TASK REQUIREMENTS:
Lines of the listing below that contain the string "INSURE" are to be returned.

DATA TO PROCESS:
BEGIN

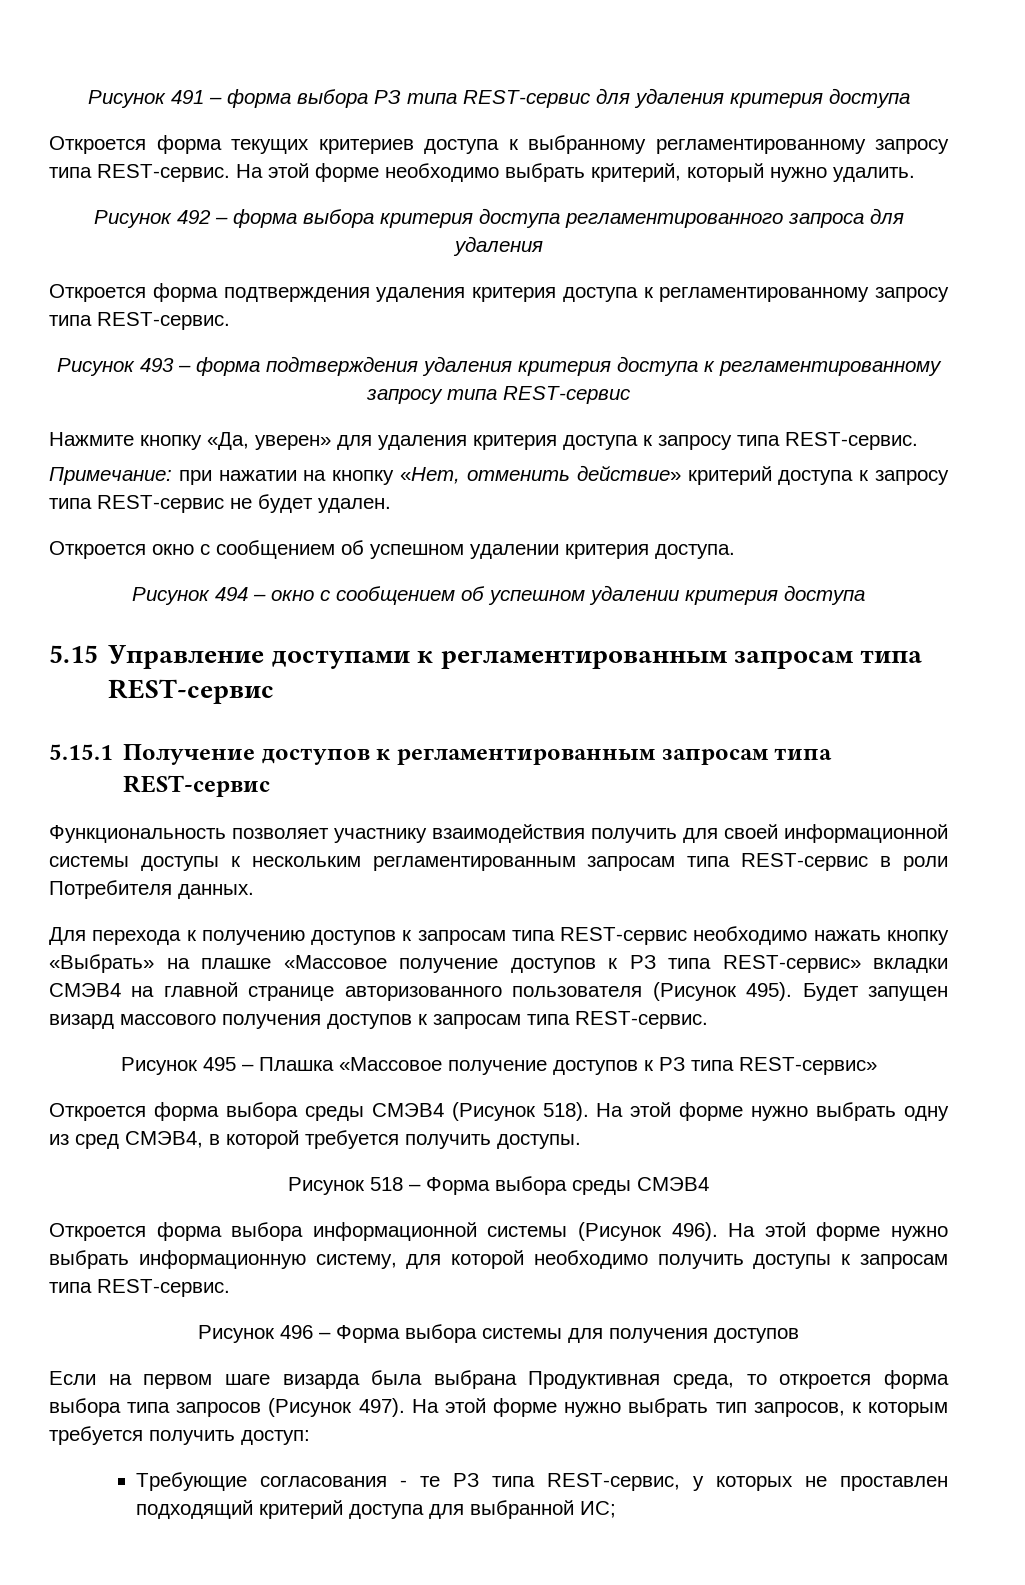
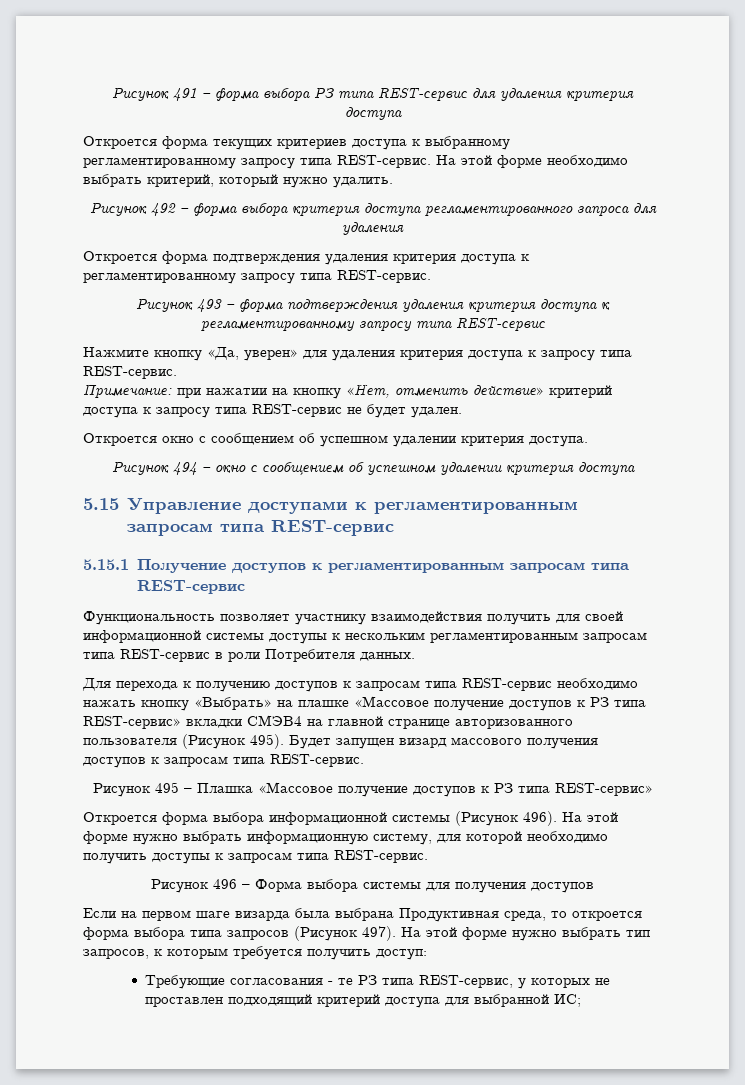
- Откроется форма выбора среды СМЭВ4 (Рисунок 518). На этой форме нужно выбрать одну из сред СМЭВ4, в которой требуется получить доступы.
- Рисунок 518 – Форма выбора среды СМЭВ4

END
BEGIN

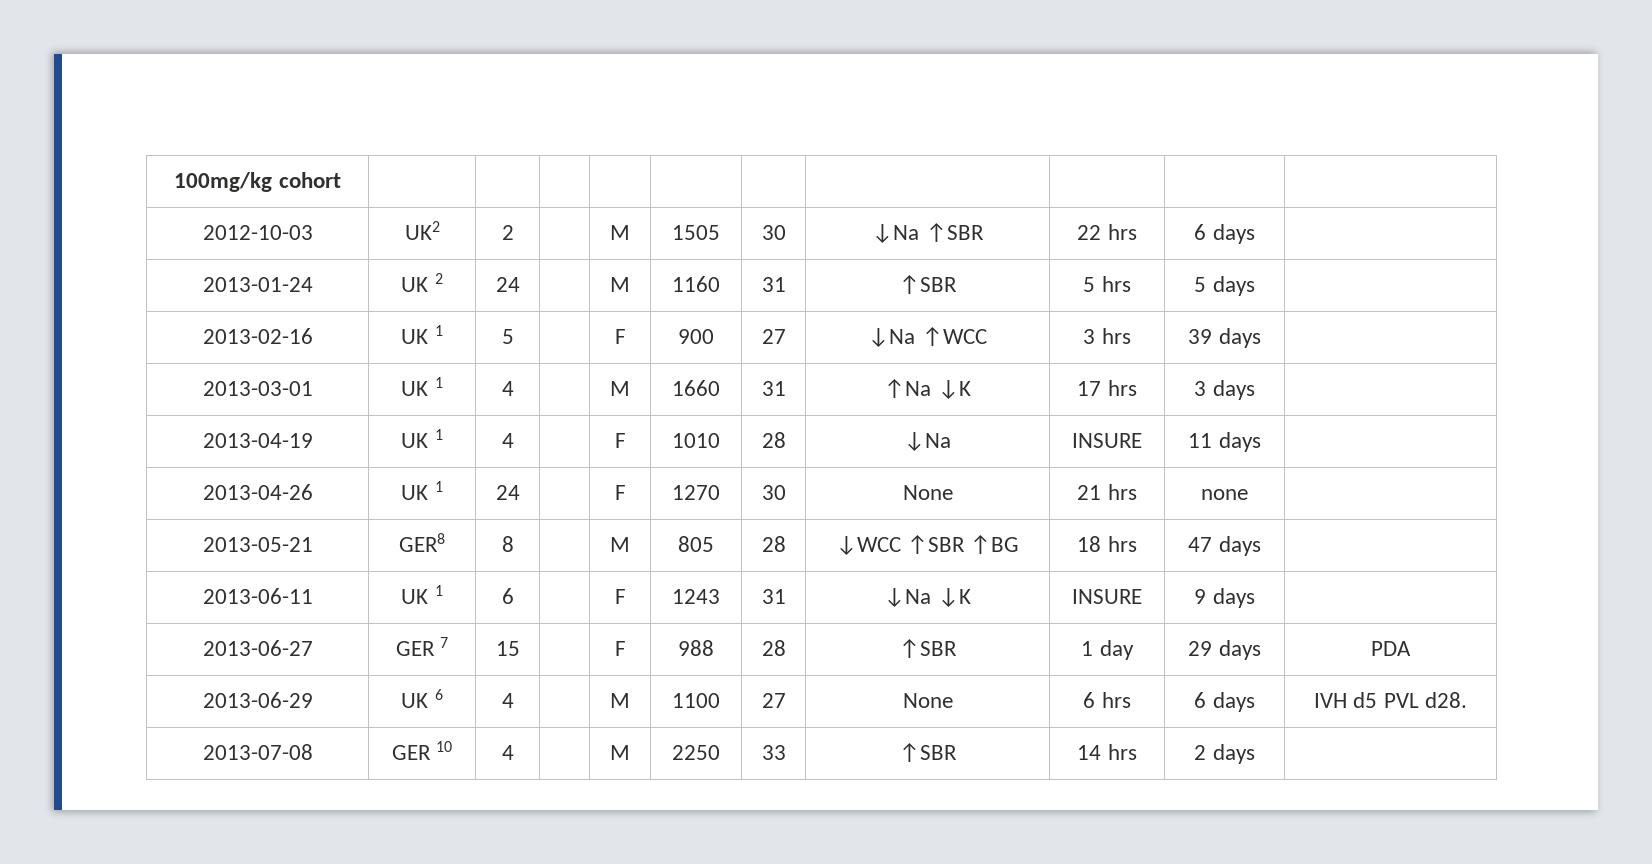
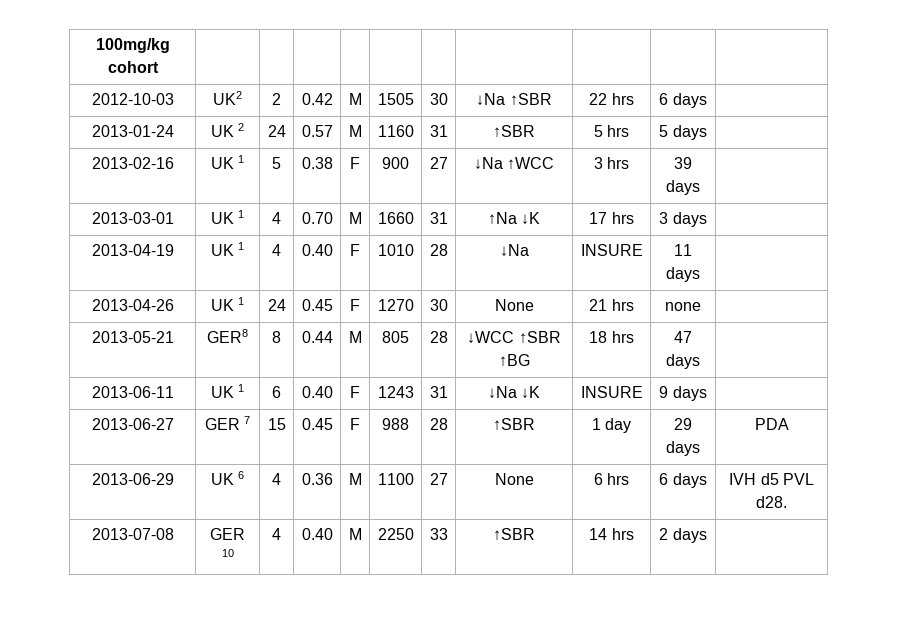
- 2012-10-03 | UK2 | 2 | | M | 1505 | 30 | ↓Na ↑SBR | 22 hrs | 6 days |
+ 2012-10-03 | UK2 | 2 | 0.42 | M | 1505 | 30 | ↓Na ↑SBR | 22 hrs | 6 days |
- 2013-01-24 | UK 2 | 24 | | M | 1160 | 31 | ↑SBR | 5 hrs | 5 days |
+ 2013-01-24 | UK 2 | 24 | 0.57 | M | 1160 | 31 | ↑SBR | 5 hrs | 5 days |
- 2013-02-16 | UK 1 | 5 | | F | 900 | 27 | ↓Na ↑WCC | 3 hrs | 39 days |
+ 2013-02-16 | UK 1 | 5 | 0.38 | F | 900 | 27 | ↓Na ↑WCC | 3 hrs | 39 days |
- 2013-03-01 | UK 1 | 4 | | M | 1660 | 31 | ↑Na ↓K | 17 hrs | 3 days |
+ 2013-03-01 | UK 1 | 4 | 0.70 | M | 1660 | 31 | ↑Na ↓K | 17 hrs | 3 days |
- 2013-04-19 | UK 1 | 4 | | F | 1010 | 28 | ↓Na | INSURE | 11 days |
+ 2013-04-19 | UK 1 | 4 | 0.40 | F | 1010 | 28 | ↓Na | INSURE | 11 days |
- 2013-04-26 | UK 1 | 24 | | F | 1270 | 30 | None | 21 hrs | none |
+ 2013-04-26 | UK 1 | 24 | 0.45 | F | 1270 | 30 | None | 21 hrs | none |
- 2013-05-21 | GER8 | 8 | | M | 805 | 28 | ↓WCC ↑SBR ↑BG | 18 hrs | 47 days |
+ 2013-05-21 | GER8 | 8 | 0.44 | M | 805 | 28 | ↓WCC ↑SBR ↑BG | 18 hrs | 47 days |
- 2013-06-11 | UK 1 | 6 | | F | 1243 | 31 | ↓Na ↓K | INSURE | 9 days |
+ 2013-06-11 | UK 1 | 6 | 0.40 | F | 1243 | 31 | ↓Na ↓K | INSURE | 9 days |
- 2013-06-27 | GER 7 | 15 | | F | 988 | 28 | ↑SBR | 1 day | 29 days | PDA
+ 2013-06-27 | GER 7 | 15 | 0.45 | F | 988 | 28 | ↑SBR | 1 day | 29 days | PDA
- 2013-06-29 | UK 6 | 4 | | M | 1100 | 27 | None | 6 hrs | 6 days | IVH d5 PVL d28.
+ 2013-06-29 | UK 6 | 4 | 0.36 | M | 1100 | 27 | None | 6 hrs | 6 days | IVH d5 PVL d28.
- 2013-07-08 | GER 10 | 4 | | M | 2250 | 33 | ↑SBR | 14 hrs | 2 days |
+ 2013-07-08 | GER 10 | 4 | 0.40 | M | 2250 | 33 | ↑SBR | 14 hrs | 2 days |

END

YOUR RESPONSE:
- 2013-04-19 | UK 1 | 4 | | F | 1010 | 28 | ↓Na | INSURE | 11 days |
+ 2013-04-19 | UK 1 | 4 | 0.40 | F | 1010 | 28 | ↓Na | INSURE | 11 days |
- 2013-06-11 | UK 1 | 6 | | F | 1243 | 31 | ↓Na ↓K | INSURE | 9 days |
+ 2013-06-11 | UK 1 | 6 | 0.40 | F | 1243 | 31 | ↓Na ↓K | INSURE | 9 days |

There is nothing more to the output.